The whistleblower protection provision of the Taxpayer First Act provides robust protections for a whistleblower disclosing tax fraud to their employer or the IRS. The scope of protected disclosures includes underpayment of tax or any conduct which the employee reasonably believes constitutes a violation of the internal revenue laws or any provision of Federal law relating to tax fraud.
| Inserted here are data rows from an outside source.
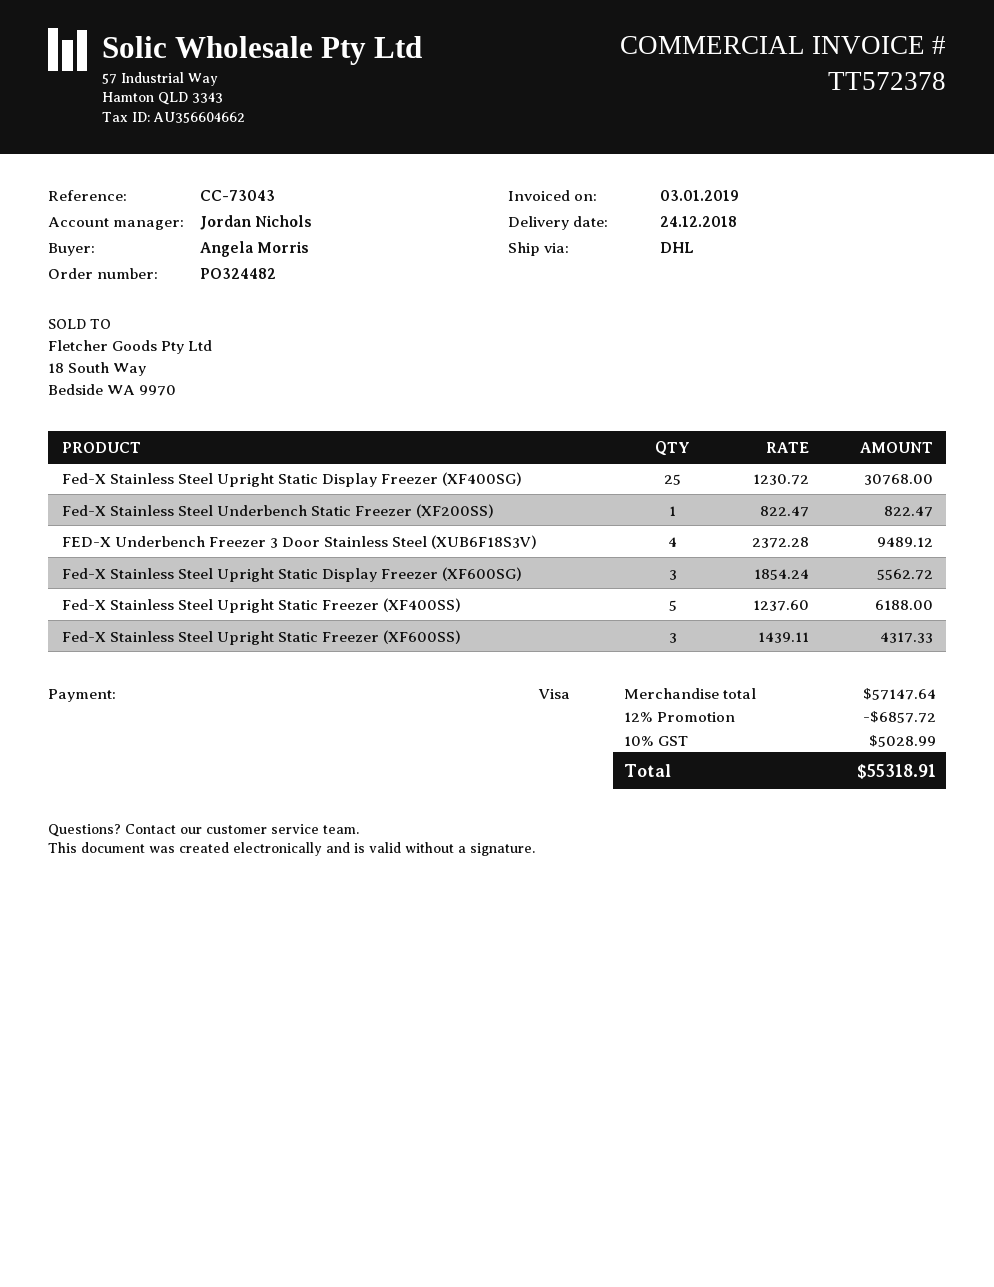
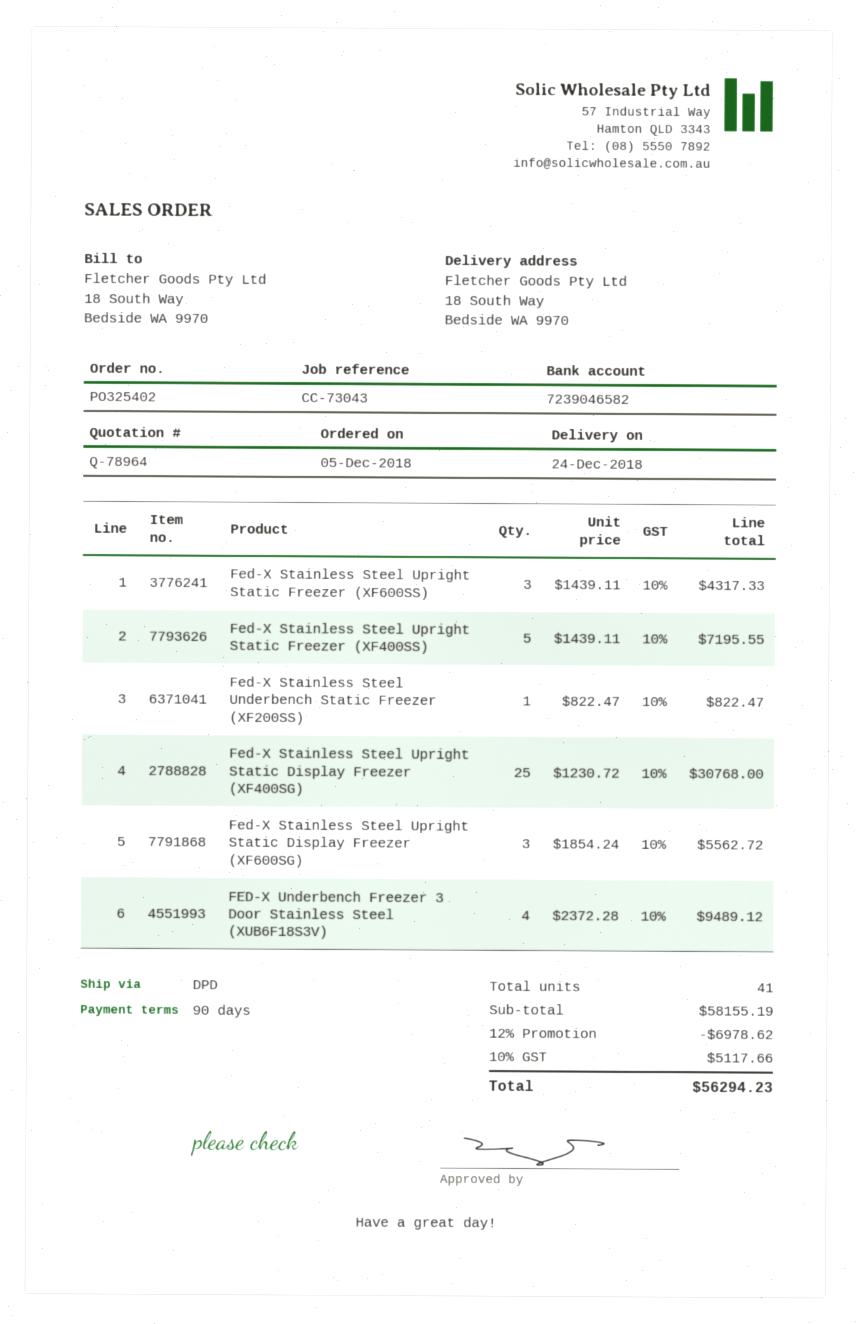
order number: PO324482 -> PO325402
shipping method: DHL -> DPD
Fed-X Stainless Steel Upright Static Freezer (XF400SS): 5 x 1237.60 = 6188.00 -> 5 x 1439.11 = 7195.55
subtotal: 57147.64 -> 58155.19
discount: 12% = 6857.72 -> 12% = 6978.62
tax: 10% = 5028.99 -> 10% = 5117.66
total: 55318.91 -> 56294.23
Examples of Taxpayer First Act protected disclosures include:
Misclassifying employees as independent contractors;
Laundering money in off-shore accounts;
Concealing income or assets in foreign corporations or foreign or domestic trusts;
Shifting revenue to a foreign subsidiary to pay a lower tax rate;
Maintaining two sets of books;
Improperly claiming the Research Credit – created as an incentive for private industry to invest in research, to qualify for the credit, a business’s research activities must involve a process of experimentation using science with a goal of improving a product or process the business uses or holds for sale, lease, or license;
Improperly claiming the Fuel Tax credit – as a credit on off-highway business or farming use of fuel, this is not available to most business, though it’s a commonly-claimed business credit;
Inflating charitable donations;
Manipulating income that should be reported on a corporate tax return and instead applying it to a personal tax return;
Using withheld taxes from employee paychecks for personal use, rather than paying the withheld taxes over to the IRS;
Creating extraneous corporations to conceal a business’s actual owner;
Extensively using cash transactions to underreport income, or otherwise underreporting income; or
Claiming personal expenses as having been for a corporation’s business purposes.